If you’re a culture war innocent, you’re probably very confused by this. You are probably thinking about one transwoman you met, or even just heard about, a long time ago. The person in your memory is likely a tortured soul who spent years in therapy and had to jump through very serious hoops set up by gatekeepers in the medical and mental health industries before transition was a possibility. The individual had to live, full-time, as a woman for a year before any surgeon would seriously consider taking on the case. This person clearly led a life of enormous difficulty and suffering. You, a compassionate person, have no wish to add to this person’s suffering, nor the suffering of other people like this person, so legal mandates for things like nondiscrimination in housing and employment make sense to you. You see all the discussion about transgender issues now and don’t really know what to think. You probably know of/have heard of at least one “trans child” in your extended circle, which confuses you—you remember when suddenly it seemed like way more people were gay than used to be, and how it really does seem like social acceptance makes minorities “come out” more readily—but the current situation, where your friend’s great-niece, who’s in kindergarten, has three “trans” classmates, seems extreme. Still, your memory of the transwoman from your past makes you want to err on the side of going along to get along, quietly.
A culture war innocent reacting with confusion from the perspective I’ve described (or something close to it) is understandable. Bear with me; I’m going to prove to you that things are entirely different from how you remember.

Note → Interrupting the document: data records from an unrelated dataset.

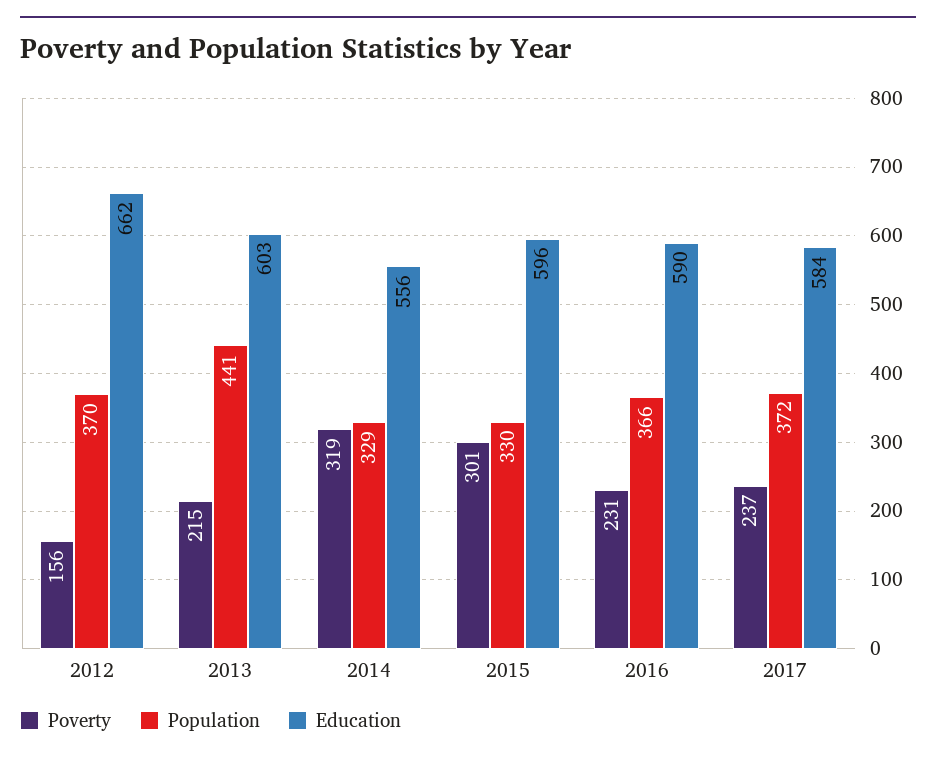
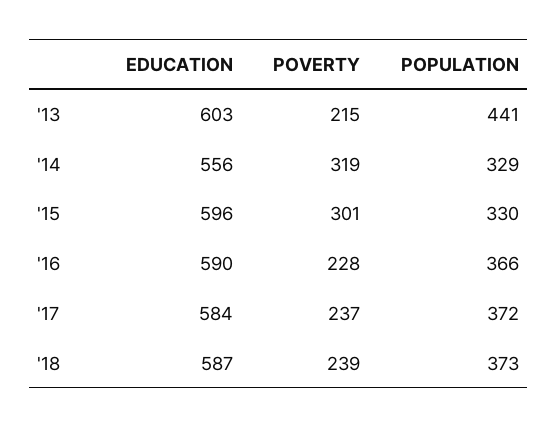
Poverty, 2012: 156 -> none
Population, 2012: 370 -> none
Education, 2012: 662 -> none
Poverty, 2016: 231 -> 228
Education, '18: none -> 587
Poverty, '18: none -> 239
Population, '18: none -> 373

First, another example. Grindr is a hookup app (primarily used to help gay men find partners for quick sexual encounters.) They used to allow users to filter for “cis man” or “cis woman,” allowing gay men to seek to find men to have sex with (rather than women who take testosterone, have/will have their breasts surgically removed, and identify as men). They no longer allow this filter, because it discriminates against transwomen and transmen.

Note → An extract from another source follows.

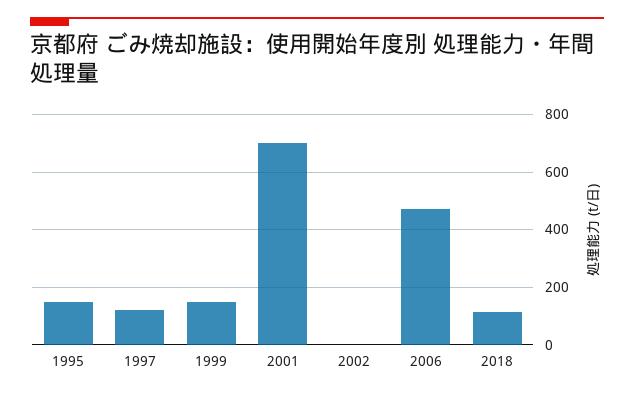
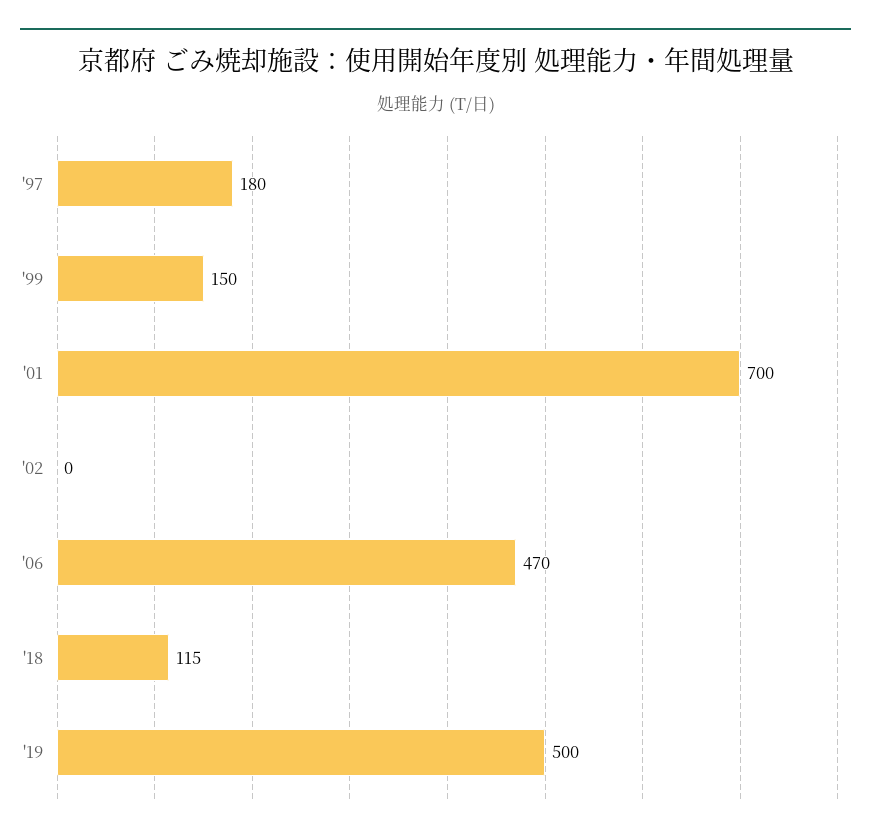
1995: 150 -> none
1997: 125 -> 180
'19: none -> 500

This is the new standard for what a good person must do—see no difference whatsoever between transmen and transwomen and other men and women—but also must take proactive action to affirm all possible transgender individuals one might run into. That’s why the National Institutes of Health has instructions for you when you meet a new person:
When I tell you that the left regards transwomen to be women — more woman than me, by the dictionary definition — I am not being hyperbolic. I am reporting the simple, fucked-up truth of how far our society has strayed into insanity.
Likewise, the left regards misgendering (deliberately or on purpose using pronouns that refer to a person’s biological sex rather than their chosen pronouns) to be violence. The right to compel others to lie and participate in the fiction that a man who identifies as a woman is a woman, and vice versa, is being held up in some US courts, as well as codified into Canadian law. A teacher who refused to lie and call a female student by male pronouns had to go all the way to the Supreme Court to be vindicated.

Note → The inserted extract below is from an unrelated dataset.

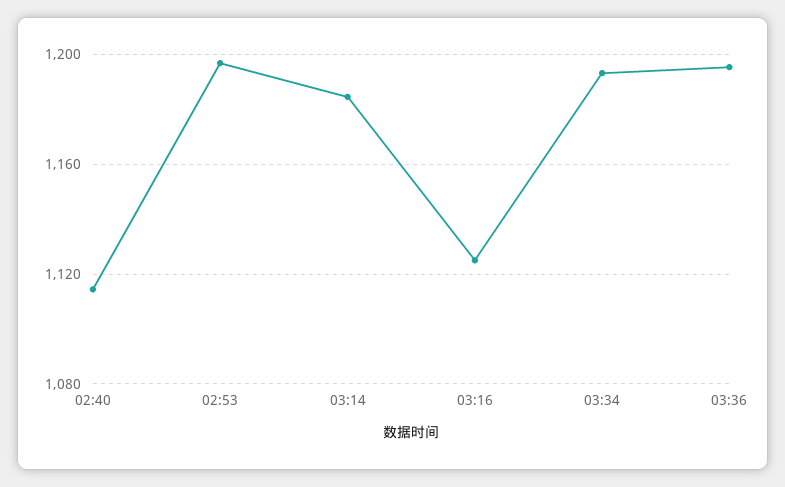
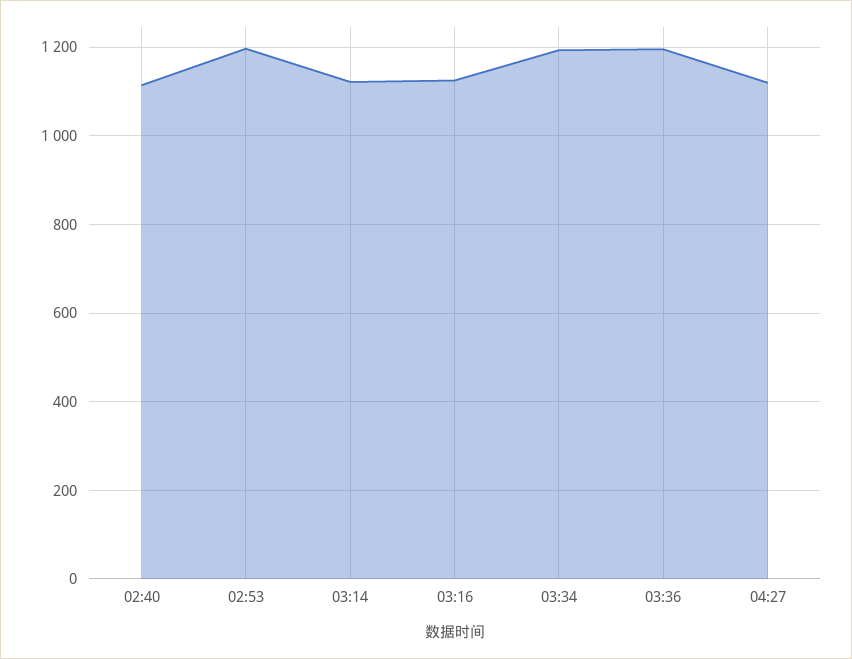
03:14: 1185 -> 1120
04:27: none -> 1120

The definitions of man, woman, female, male, hate, and violence are no longer commonly agreed upon.
Now for a second example.
The Racism Example
The following pictures are from a former exhibit of the National Museum of African-American History and Culture (part of the Smithsonian).
If you are white then, like me, when you read this your first thought was probably of black friends, family, mentors, or teachers who embodied objective, rational thinking, were always punctual, and were self-reliant hard workers.
I thought immediately of an elderly black woman who lived on the block where I grew up. She was raising a houseful of grandchildren. It is not hard to imagine her reaction if anyone had dared to tell her that her standards—her grandchildren were required to work hard on their homework, self-reliantly do their chores, and assume responsibility for being ready punctually anytime the family left the house—represented whiteness, she would have lit into them with righteous fury.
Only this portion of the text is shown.